El Camino College is not accustomed to change in leadership. Having had only three presidents in its 40 years, the nation's largest community college must now choose a new leader for the second time in five years.
Some school officials say the transition may be made even rockier by the governor's proposed budget.
"Some people at this institution have the attitude that some things are going to stay the same forever," said Sam Schauerman, vice president of instruction for the school, which is in an unincorporated area just north of Torrance.
"We had the same president for 24 years and then he left and then bang, five years later, another turnover," Schauerman said. Forrest G. Murdoch was president from 1947 to 1958; Stuart Marsee from 1958 to 1982.
"It's going to take some work to make the transition as smooth as possible," Schauerman said.
The college's Board of Trustees voted last week to hire an outside firm to search for candidates to fill the presidency when Rafael L. Cortada leaves in August to take the same position at the University of the District of Columbia. The board will select a specific firm at its Feb. 17 meeting.
Cortada believes the school could be in for some rough times if Gov. George Deukmejian's proposed budget is passed by the Legislature.
"I think the new president is going to have to take a look at the situation in Sacramento," Cortada said. "He or she will find increasing challenges because of decreased funding."
Enrollment at El Camino has hovered around the 30,000 mark for several years, but the number of "certificated" employees--faculty, librarians, counselors and nurses--has fallen from 352 in 1982 to 310 today. The budget provides $45 million in spending for this fiscal year, having been increased about $1 million in each of the last three years. Of that money, $27.8 million comes from the state.
Don Sorsabal, vice president of business, said that under the governor's proposed budget, the school will not get the $1.8-million increase in state funding that it expected under a formula adopted last year.
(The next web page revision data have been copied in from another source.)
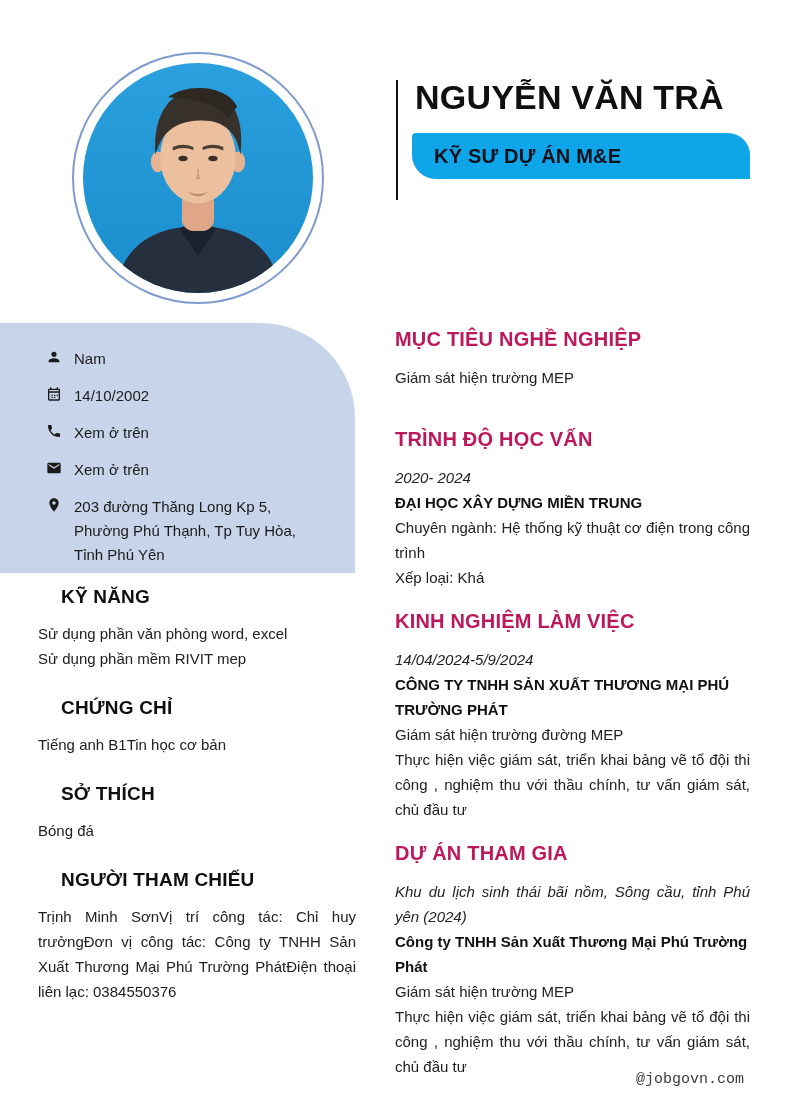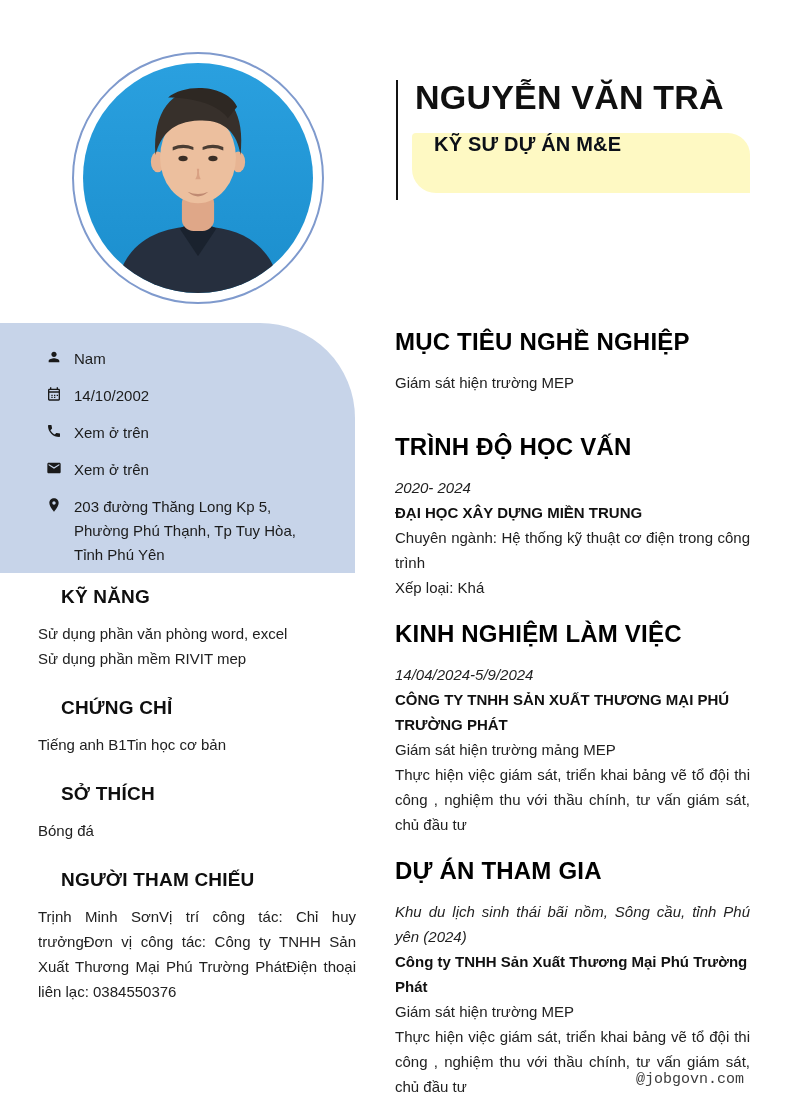"KỸ SƯ DỰ ÁN M&E" .title-banner { align-items: flex-start -> center; background: #fef9c3 -> #0ea5e9; height: 60px -> 46px }
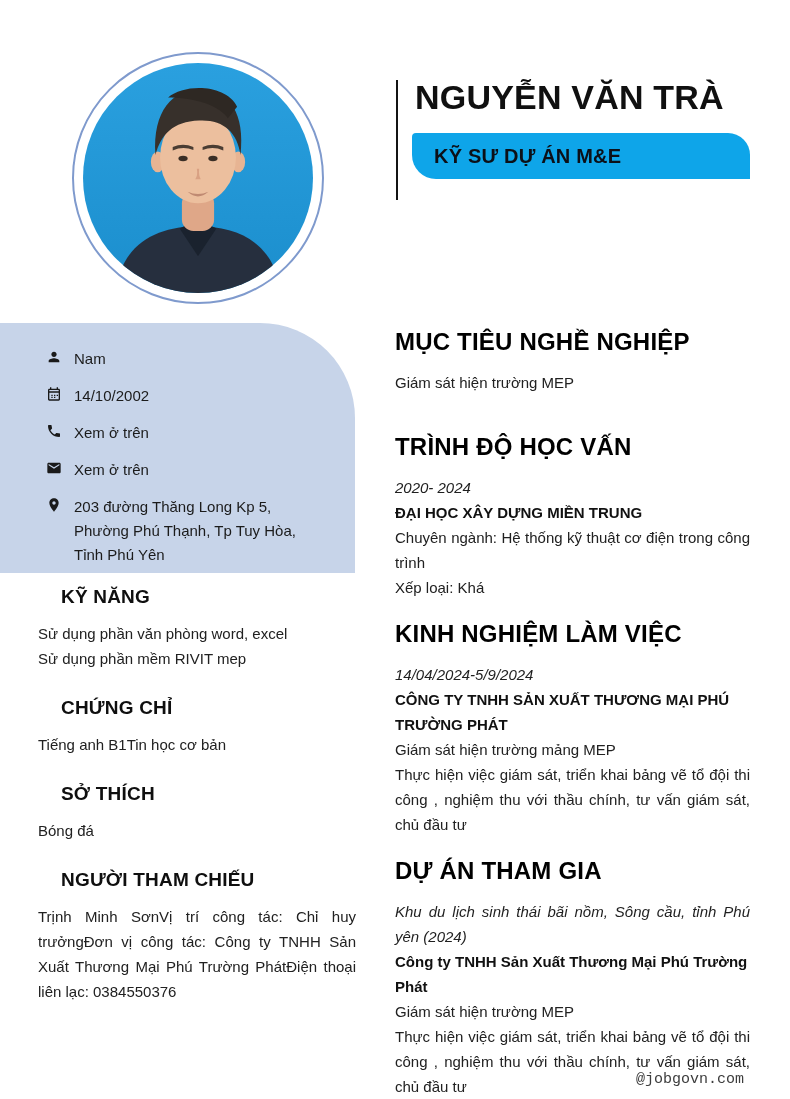"MỤC TIÊU NGHỀ NGHIỆP" .sec-h-r { color: #000000 -> #be185d; font-size: 24px -> 20px }
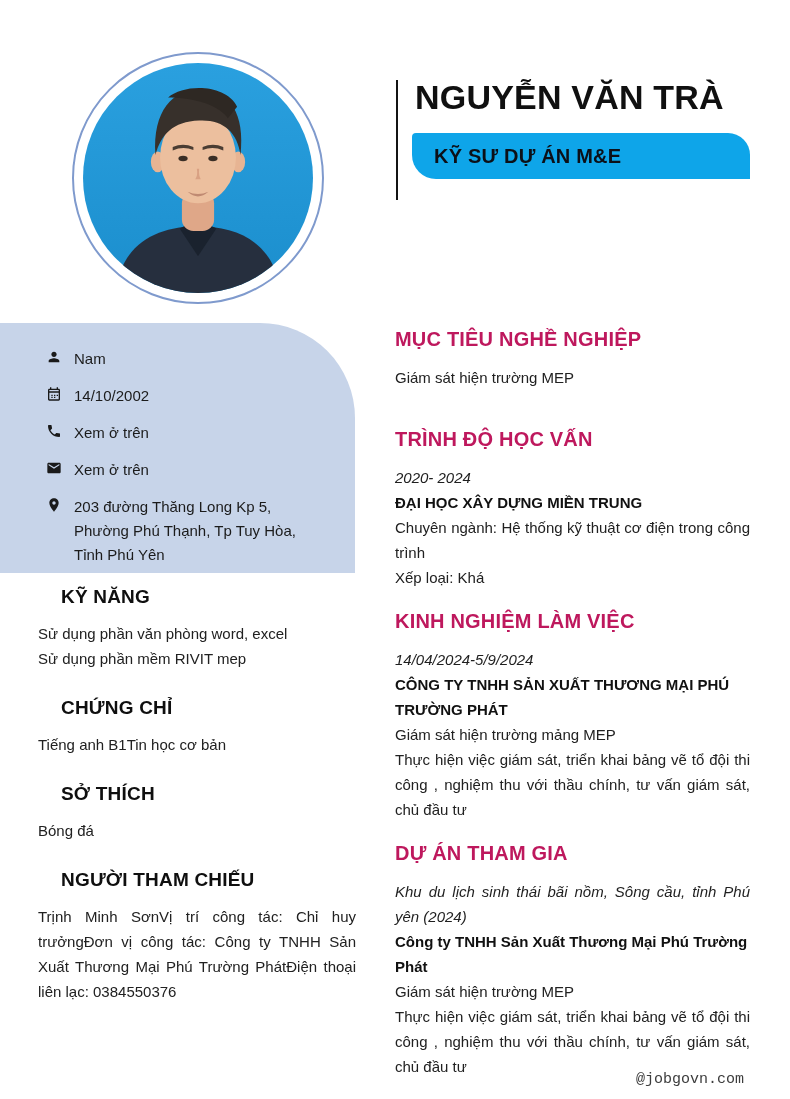"Giám sát hiện trường mảng" div.r-line { text: mảng -> đường }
The governor has proposed only a $493,000 increase.
"That won't even support the salary schedule to which we're committed," Sorsabal said.
Sorsabal said El Camino's share of a $400-million bond issue approved by voters in November also will not be forthcoming soon.
The money, earmarked for capital improvements at public colleges and universities, will not be released until July, 1988, when the bonds have been sold. Normally, according to Sorsabal, the state's general fund would advance the money but Deukmejian has recommended against that.
The governor has said the cuts are necessary to avoid a $900-million state budget deficit.
The budget uncertainties have put a crimp into contract negotiations between El Camino's faculty and the board. The teachers have been working without a contract since Jan. 1.
According to the American Federation of Teachers, the board has not offered a pay increase, while the faculty has been seeking a 7% raise. An administration spokeswoman would not comment on any figures.
"Where is the money that we are going to need to increase teachers' salaries, which is a very real issue in society today, and also bring in new technologies?" Cortada said.
Trustee Stanley Dunn agrees.
"Even though I'm a Republican, from the looks of the governor's budget we're going to have a hard time maintaining a quality program," Dunn said. "This is going to be the biggest crunch for the new president when he comes on board."
Several people are expected to apply for Cortada's job.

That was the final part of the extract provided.